A nouveau, l’idée de ces exemples et de ce texte n’est pas de convaincre les NT de « tout accepter » de la part de leur partenaire autiste. En communiquant sur vos facteurs de stress, vos habitudes de fréquence relationnelle, vos besoins ou non d’indépendance, vous éviterez de gros bugs. Ensemble, vous pouvez aussi décidez de ce que chacun.e décide de changer ou de travailler, pour que votre relation soit satisfaisante et le moins violente possible pour chacun.e.
5. La sexualité:
Au delà de toutes les orientations sexuelles possibles (asexualité, greysexualité, homosexualité, demisexualité, hétérosexualité, etc…), une personne autiste pourra avoir un rapport à la sexualité un brin différente. Voici ici quelques exemples:
Certain.es, si ce sont des personnes sexuelles, peuvent percevoir la sexualité comme un « besoin physiologique » bénéfique pour la santé. Dans ce cas-là, la nature « relationnelle et émotive » de la sexualité peut être absente et donc créer une sorte de décalage si le partenaire vit la relation sexuelle également sur un plan émotionnel.
Dans d’autres cas, une personne autiste peut souhaiter une sexualité mais ne pas s’en sentir capable à cause notamment d’hypersensibilité sensorielle ou d’angoisse. D’autres encore non pas trop la notion de la pudeur et peuvent donc brusquer certaines personnes en, par exemple, se mettant nu.es tout d’un coup.

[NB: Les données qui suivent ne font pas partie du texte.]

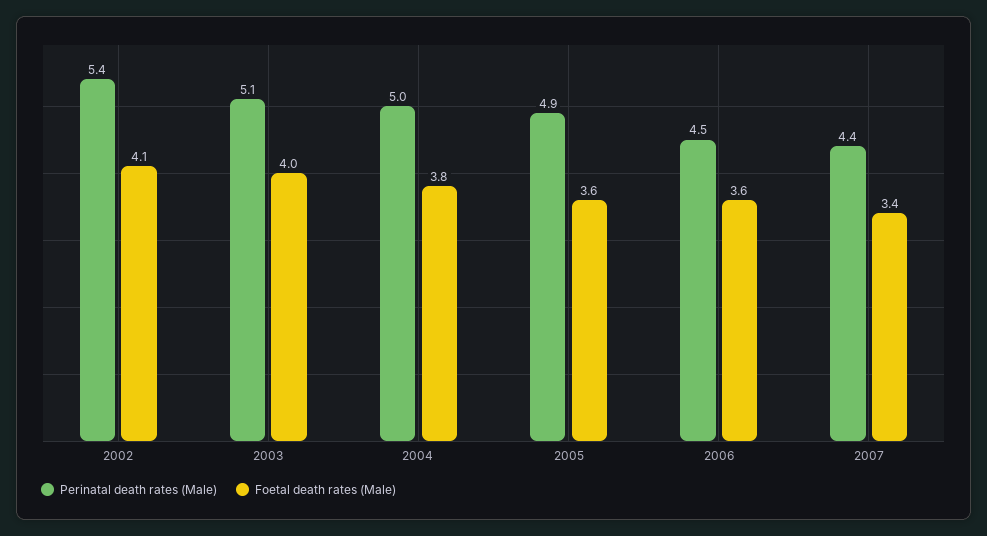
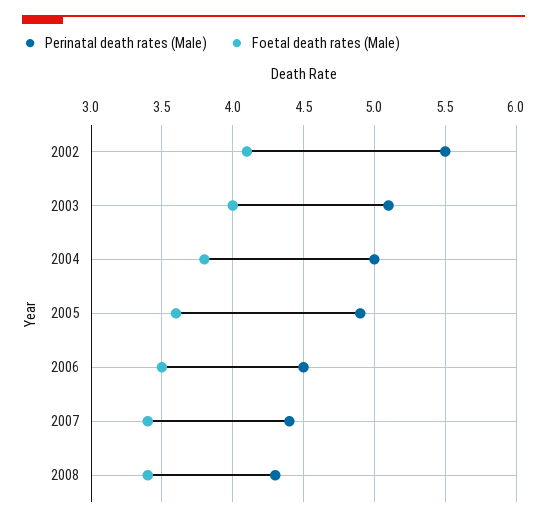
Perinatal death rates (Male), 2002: 5.4 -> 5.5
Foetal death rates (Male), 2006: 3.6 -> 3.5
Perinatal death rates (Male), 2008: none -> 4.3
Foetal death rates (Male), 2008: none -> 3.4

Il faut garder en tête que le consentement doit rester central dans toutes pratiques sexuelles.
Conseils et idées:
Echangez sur vos attentes, vos expériences, vos besoins et limites sexuelles. Un consentement rigoureux et une négociation de chaque geste d’affection/érotique peut rendre envisageable une intimité à une personne autiste qui sans cela, renoncera littéralement à partager de l’intimité physique.

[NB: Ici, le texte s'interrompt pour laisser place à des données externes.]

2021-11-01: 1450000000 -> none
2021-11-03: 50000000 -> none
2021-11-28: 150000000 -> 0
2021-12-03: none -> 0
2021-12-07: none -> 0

Si vos sexualités semblent incompatibles (grand désir de contact physiques érotique VS n’aime pas être touché.e), tentez de trouver ensemble des compromis ou des alternatives.
Peut-être qu’une personne hypersensible qui n’aime pas être touchée mais qui souhaite et désire tout de même entretenir un lien physique avec son amoureux.se aimera peut-être être touché.e par l’intermédiaire d’un objet? Un gant? Le souffle? L’eau?

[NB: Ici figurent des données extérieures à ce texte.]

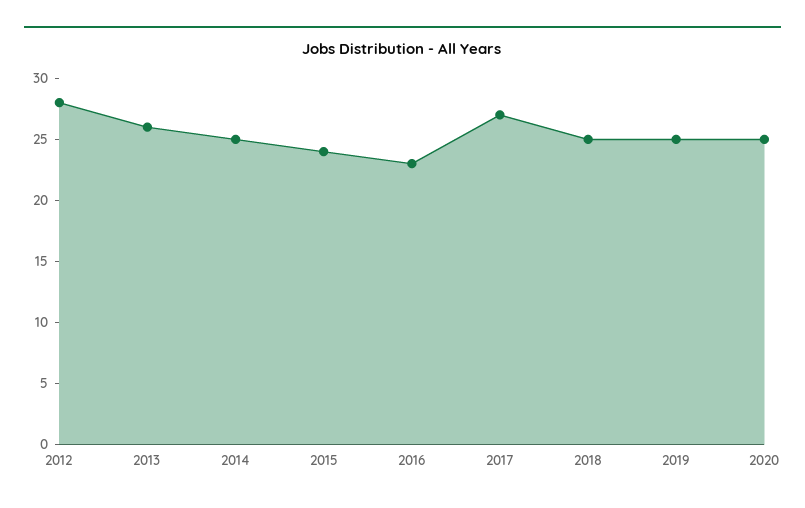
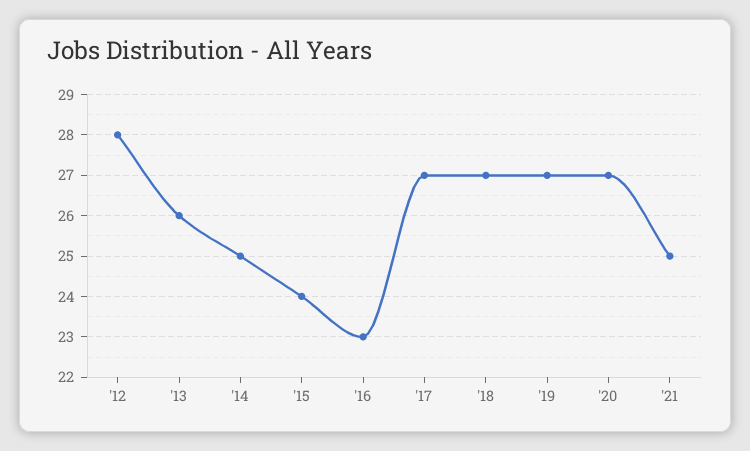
2018: 25 -> 27
2019: 25 -> 27
2020: 25 -> 27
'21: none -> 25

Peut-être qu’une personne synesthète ne supportera pas être touchée en présence de certaines odeurs, bruits ou couleurs, ou au contraire, peut-être que toucher votre t-shirt bleu lui procurera du plaisir et qu’elle ne peut imaginer vous toucher que si certains facteurs sont réunis?
Si la personne autiste refuse un rapport sexuel génital avec contact physique mais ressent du désir, à la place de d’abandonner vos désirs, une masturbation l’un.e en face de l’autre pourrait être une solution excitante? Si cela n’est pas désiré, s’échanger des nouvelles érotiques écrites ensemble ou individuellement peuvent être aussi un joli moyen de cultiver un lien érotique entre vous, utilisable si envie comme fantasme.
Dans tous les cas, autiste ou non, la sexualité est un immense paysage à explorer et découvrir. On peut aimer des choses considérées comme hors normes (même par la culture féministe) ou aimer des choses très spécifiques, ou ne rien aimer, ou être en questionnement. En discutant. échangeant et expérimentant, vous découvrirez peut-être quelque chose plaisant chacun.e.